Гай не хотел такого развития событий, так что действовал на упреждение.
— Ногу покажи, — приказал священник.
— Гай, — попытался возразить инспектор.
— Именем святой церк…
— Да господи!
— Не богохульствуй! — Старик хлопнул по столу с такой силой, что папка едва не слетела на пол.
Спорить не было смысла, так что Йона быстро расшнуровал туфлю и оголил ногу. Варломо взглянул на покалеченную стопу. Ни следа регенерационных процессов. Ни единого отличия.
— Обувайся, — коротко бросил Гай. — Больше вопросов к тебе нет.
— Спасибо, — повторил инспектор и еще раз кивнул.

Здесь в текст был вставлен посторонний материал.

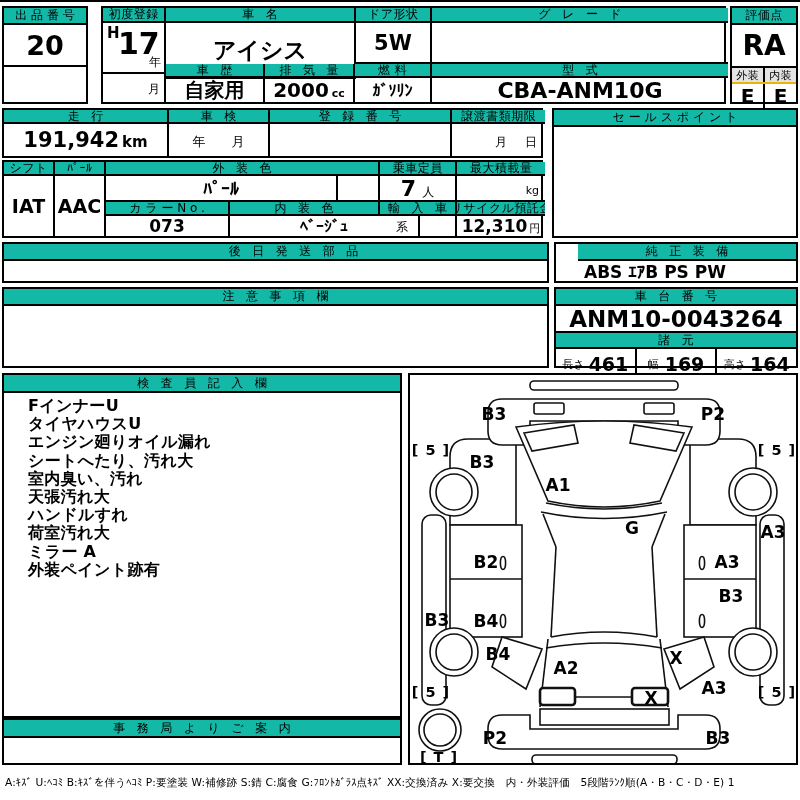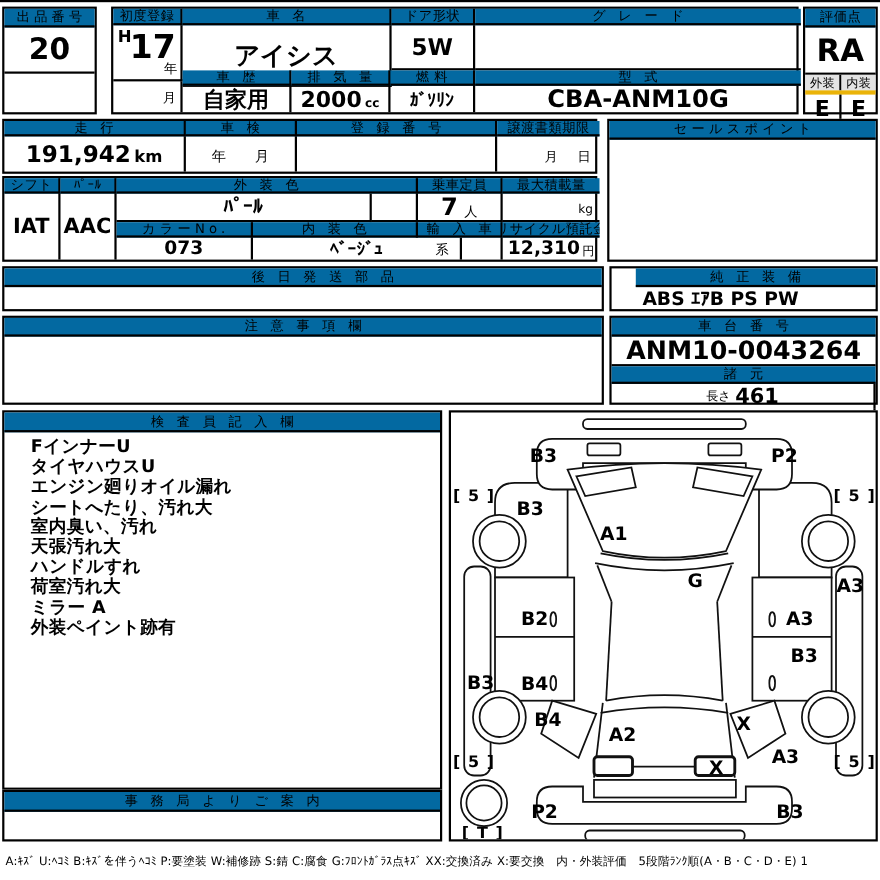--- a/index.html
+++ b/index.html
@@ -6,7 +6,7 @@
   body{width:800px;height:800px;position:relative;font-family:"DejaVu Sans","Liberation Sans",sans-serif;color:#000;}
   .abs{position:absolute;box-sizing:border-box;}
   .box{border:2px solid #000;background:#fff;}
-  .hdr{background:#0369a1;display:flex;align-items:center;justify-content:center;font-size:12px;letter-spacing:.32em;text-indent:.32em;white-space:nowrap;overflow:hidden;}
+  .hdr{background:#14b8a6;display:flex;align-items:center;justify-content:center;font-size:12px;letter-spacing:.32em;text-indent:.32em;white-space:nowrap;overflow:hidden;}
   .hdr.tight{letter-spacing:.04em;text-indent:.04em;}
   .bb{border-bottom:2px solid #000;}
   .br{border-right:2px solid #000;}

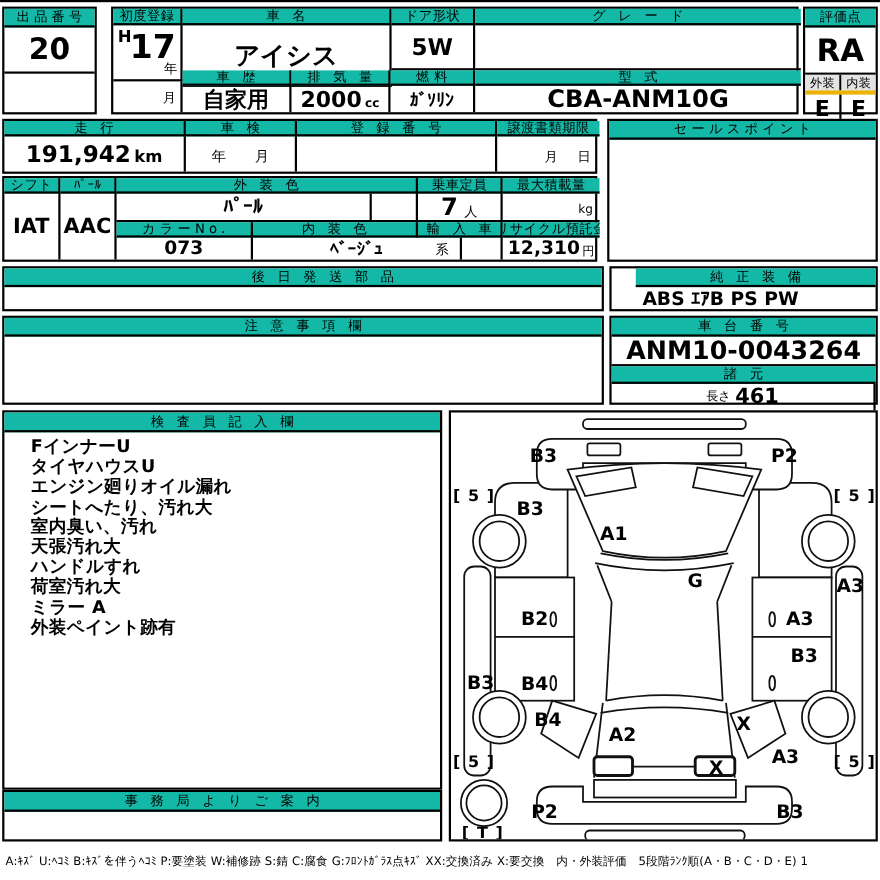--- a/index.html
+++ b/index.html
@@ -67,7 +67,7 @@
 <div class="abs box" style="left:730px;top:6px;width:68px;height:98px;">
   <div class="hdr tight bb" style="height:15px;">評価点</div>
   <div class="val bb" style="height:41px;font-size:28px;">RA</div>
-  <div style="display:flex;height:14px;border-bottom:4px solid #eab308;">
+  <div style="display:flex;height:14px;border-bottom:2px solid #eab308;">
     <div class="hdr tight br" style="flex:1;background:#e3e3e3;font-size:11px;">外装</div>
     <div class="hdr tight" style="flex:1;background:#e3e3e3;font-size:11px;">内装</div>
   </div>

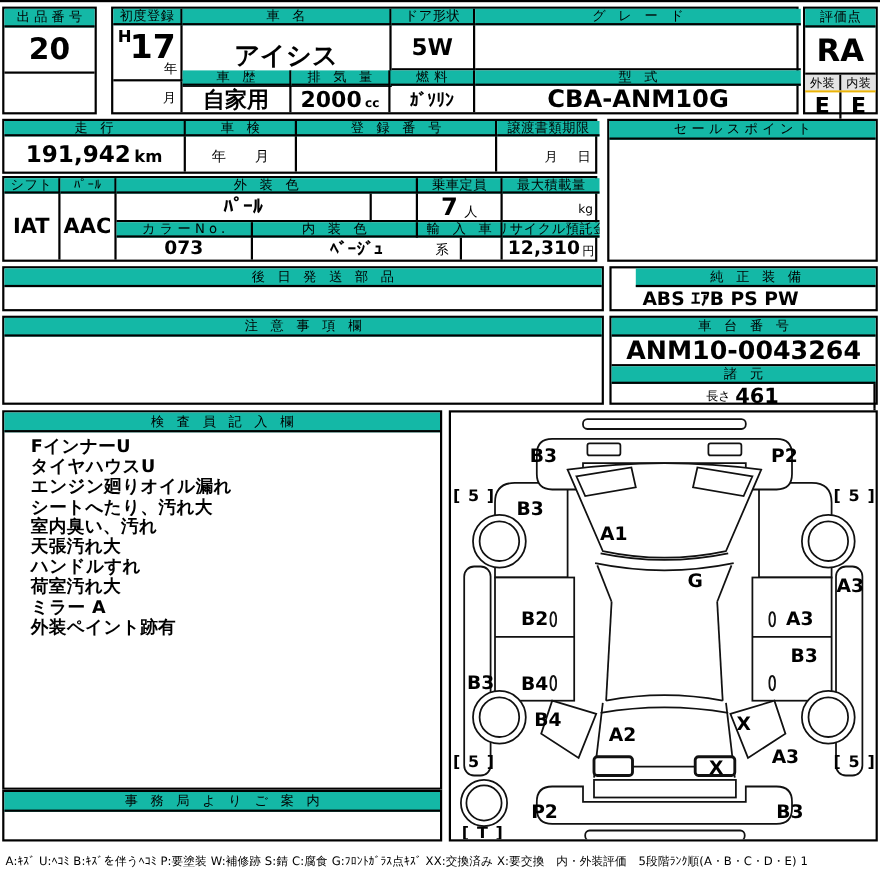--- a/index.html
+++ b/index.html
@@ -158,7 +158,7 @@
   <div class="hdr bb" style="height:15px;">車 台 番 号</div>
   <div class="val bb" style="height:25px;font-size:23px;">ANM10-0043264</div>
   <div class="hdr bb" style="height:14px;">諸 元</div>
-  <div style="display:flex;height:30px;flex-direction:column;">
+  <div style="display:flex;height:30px;">
     <div class="val br" style="flex:1;gap:4px;">
       <span style="font-size:11px;font-weight:normal;">長さ</span>
       <span style="font-size:19px;">461</span>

— Еще раз скажешь мне спасибо, и клянусь — я тебя ударю. Лучше не делай глупостей, понял? В Колгрейв не самые удобные камеры.
— Я туда не собираюсь.
— Ну вот и хорошо, — старик улыбнулся впервые за весь разговор. — Как сам? И где этот старый ушастый прохвост?
— Я нормально. А насчет Нелина — не имею ни малейшего представления. Шляется где-то.
— Воин на черном пути не шляется. Он ищет либо кровь, либо смерть. Одно из двух.
— Не думал, что ты про такое знаешь.
— Знаю, и побольше твоего, сопляк. Пару раз натыкался на подобных д’эви. И… скажу так, твой дружок еще прилично себя ведет.
— Мы все еще про Нела?
— Угу… он хотя бы не убивает каждого, кто криво на него взглянет.
— Что, и такое бывает?
— Подними как-нибудь архив газет и прочитай про бойню в Салгене. Это было лет сорок назад. Тот несчастный вырезал половину пивной, пока его не свалили и не связали.
— Звучит так, будто тебе его жаль.
— Конечно. Я много знаю про их черный путь, потому и жалею.
— Расскажешь?
— Сам узнавай. У тебя источник под боком.
— Он ничего не расскажет.
— Ну, значит, не время. Ладно, я у тебя задержался, а ведь у меня еще куча своих дел.
— Тебя проводить?
— Я еще не настолько стар.
Святой отец поднялся со стула, и колени его щелкнули. Инспектор проводил старика до выхода из кабинета и еще раз пожал ему руку. Не хотелось признавать, но Гай для него не столько друг, сколько тот, кто хоть немного, но сумел заменить отца. Этот грубый и резкий старик был откровенен в своей враждебности. Он не заигрывал с миром и людьми. Зло называл злом, трусость — трусостью, а идиотизм — идиотизмом. Он не искал обтекаемых форм, чужие чувства его тоже не заботили. Старик словно говорил: «Мир, стань лучше, и тогда я изменю свое к тебе отношение».